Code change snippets
━━━━━━━━

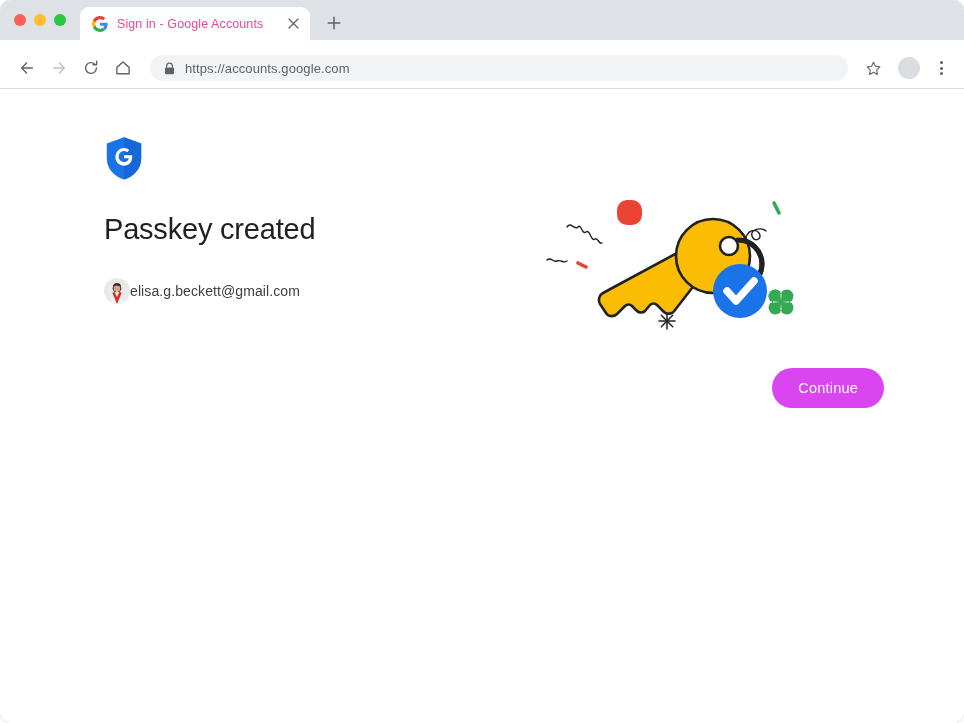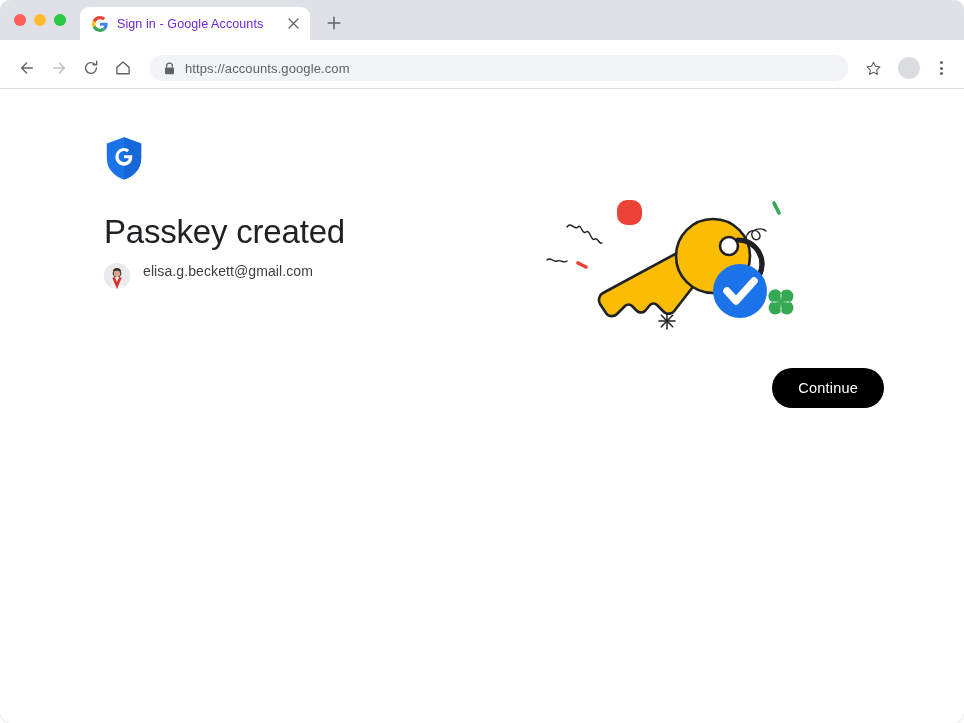--- a/index.html
+++ b/index.html
@@ -64,21 +64,21 @@
     gap: 9px;
     position: relative;
   }
   #tab-favicon {
     width: 16px;
     height: 16px;
     flex: 0 0 16px;
   }
   #tab-title {
     font-size: 12.5px;
-    color: #6d28d9;
+    color: #ec4899;
     white-space: nowrap;
     flex: 1;
     letter-spacing: 0.1px;
   }
   #tab-close {
     width: 18px;
     height: 18px;
     display: flex;
     align-items: center;
     justify-content: center;
@@ -170,31 +170,31 @@
     position: absolute;
     left: 104px;
     top: 47px;
     width: 360px;
   }
 
   #shield-logo { width: 40px; height: 45px; display: block; }
 
   #page-title {
     margin: 31px 0 0 0;
-    font-size: 33px;
+    font-size: 29px;
     font-weight: 400;
     color: #202124;
     letter-spacing: -0.2px;
     line-height: 1.2;
   }
 
   #account-chip {
-    margin-top: 11px;
+    margin-top: 31px;
     display: inline-flex;
-    gap: 13px;
+    align-items: center;
     border-radius: 16px;
   }
   #account-avatar {
     width: 26px;
     height: 26px;
     border-radius: 50%;
     overflow: hidden;
     flex: 0 0 26px;
     background: #e8eaed;
   }
@@ -225,21 +225,21 @@
     max-width: 380px;
     letter-spacing: 0.05px;
   }
   #button-row {
     margin-top: 29px;
     display: flex;
     justify-content: flex-end;
     padding-right: 1px;
   }
   #continue-button {
-    background: #000000;
+    background: #d946ef;
     color: #ffffff;
     border: none;
     border-radius: 22px;
     height: 40px;
     padding: 0 26px;
     font-size: 14.5px;
     font-family: "Liberation Sans", sans-serif;
     letter-spacing: 0.2px;
     cursor: pointer;
   }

━━━━━━━━

## GOAL OF THE EXERCISE
Every line of the entries above that includes "display" should be copied.

## COMPLETED EXERCISE
     display: flex;
   #shield-logo { width: 40px; height: 45px; display: block; }
     display: inline-flex;
     display: flex;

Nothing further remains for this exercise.